Geçtiğimiz günlerde internet ortamında Dadaloğlu’nun ‘Kalktı Göçtü Avşar Elleri’ şiirine Neşet Ertaş’ın söyleminden rast geldim. Açıkçası Türkü beni duygulandırdı.

 Belki de Annemin ailesi, Halil Efendi’nin aile şeceresinde Elbistan’a; Kayseri diyarından gelen Avşar boyundan olması duygulanmama sebep oldu.

Oğuz Türklerinden rol bakımından en önemli aşiretlerden olan Avşar’ ların kahramanlık destanını şiirleştiren Dadaloğlu’nun öncelikle kim olduğuna birlikte bakalım:

Gerçek adı Veli olan Dadaloğlu, Kayseri’nin Tomarza ilçesinde doğduğu bilinmekte olup 18. Yüzyılda Osmanlı’nın Anadolu Türkmenlerinin iskân politikasına karşı koymuş bir halk ozanı. Dadaloğlu Padişah Abdulaziz’e karşı gelmiş ve şöyle demiştir:

“Ferman Padişahın

Ama dağlar bizimdir!..”

 

Bu sebeple ki, Avşar Türklerini her zaman çok araştırırım ve önemserim.
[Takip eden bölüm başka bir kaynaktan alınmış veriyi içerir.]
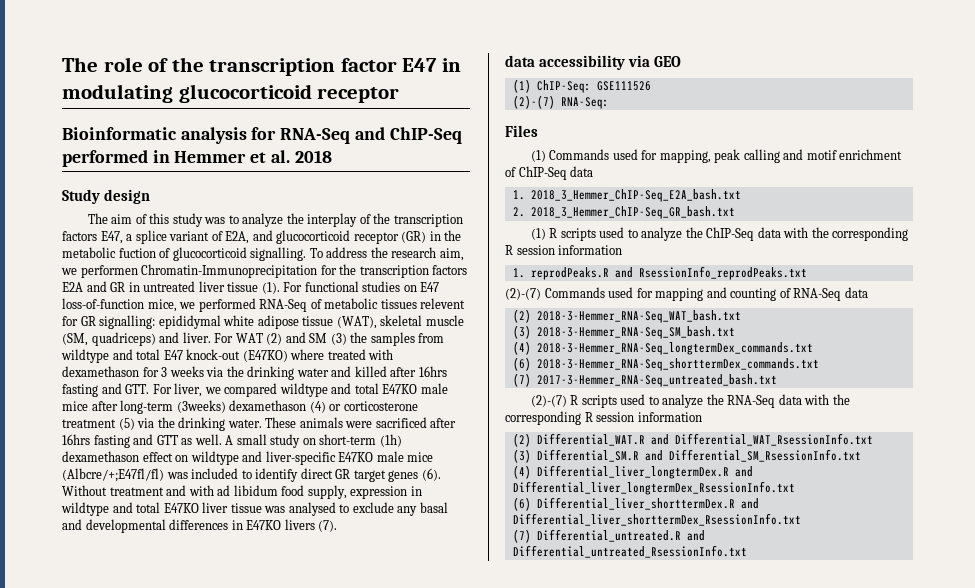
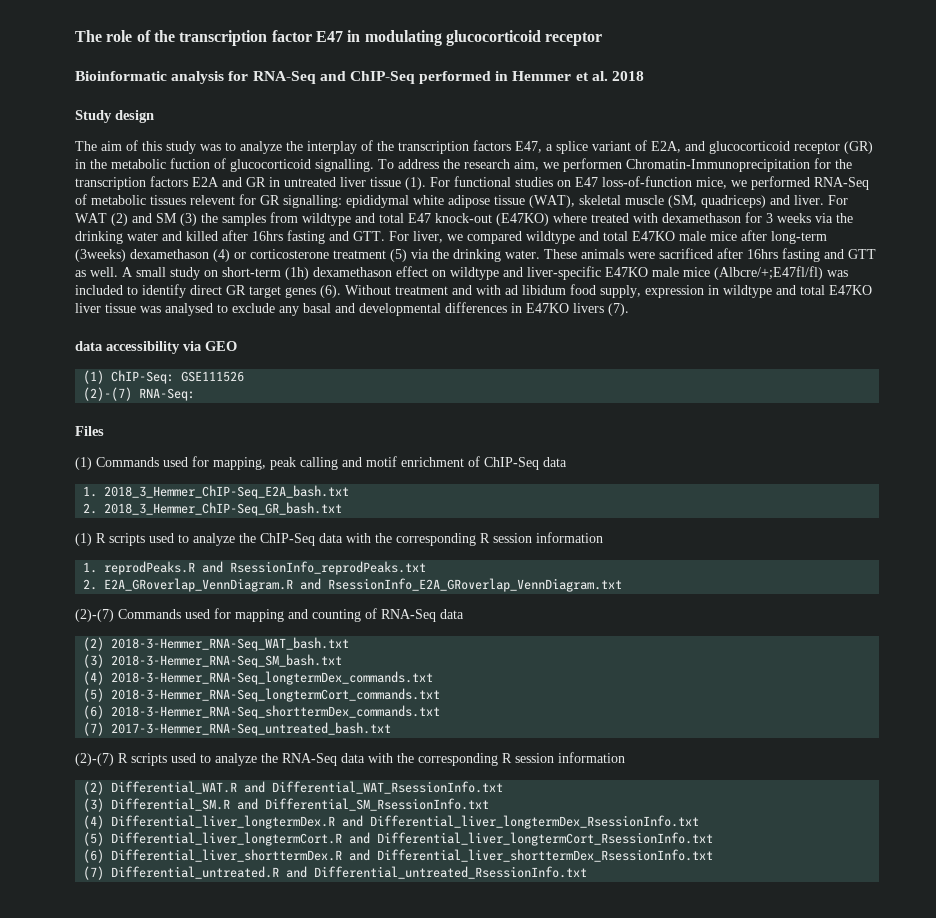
(807, 273) none -> [83,578,623,592] // 2. E2A_GRoverlap_VennDiagram.R and RsessionInfo_E2A_GRoverlap_VennDiagram.txt
(813, 348) none -> [83,688,441,702] // (5) 2018-3-Hemmer_RNA-Seq_longtermCort_commands.txt
(795, 488) none -> [83,832,714,846] // (5) Differential_liver_longtermCort.R and Differential_liver_longtermCort_RsessionInfo.txt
Avşar (Afşar) boyu, Oğuz Kağan Destanı'na göre Oğuzların 24 boyundan biri ve Kaşgarlı Mahmud'a göre Divân-ı Lügati't-Türk'te tanımlanan Oğuz boylarından altıncısıdır.

Yine Hulusi Turgut’un kaleme aldığı Şahinlerin Dansı kitabında,  Devlet Büyüğümüz Alparslan Türkeş’in  ailesinin Kıbrıs’a göç hikayesini anlatırken Avşar Türklerinden bahsetmesi de dikkat çekicidir. Hulusi Turgut , Alparslan Türkeş ile olan bu özel söyleşiyi ‘Şahinlerin Dansı’ kitabında şu şekilde ifade etmiştir:

Alparslan Türkeş,  baba tarafından aslen Kayserili olduğunu açıkladıktan sonra babasından öğrendiği kadarıyla ailesinin Kıbrıs’a göç hikayesini şu şekilde nakletmektedir:

“Dedemin dedesi Arif Ağa, Kayserinin Pınarbaşı’ndan Avşar aşiretine mensupmuş. Birtakım hadiseler olunca Silifke’ye gelmişler. Oralara muhacirler yerleşince Kayseri Pınarbaşı’na tekrar gelmişler. Olaylar karışınca bu defa Osmanlı suyun diğer tarafına, denizin diğer yanına Kıbrıs’a yerleştirmiş.”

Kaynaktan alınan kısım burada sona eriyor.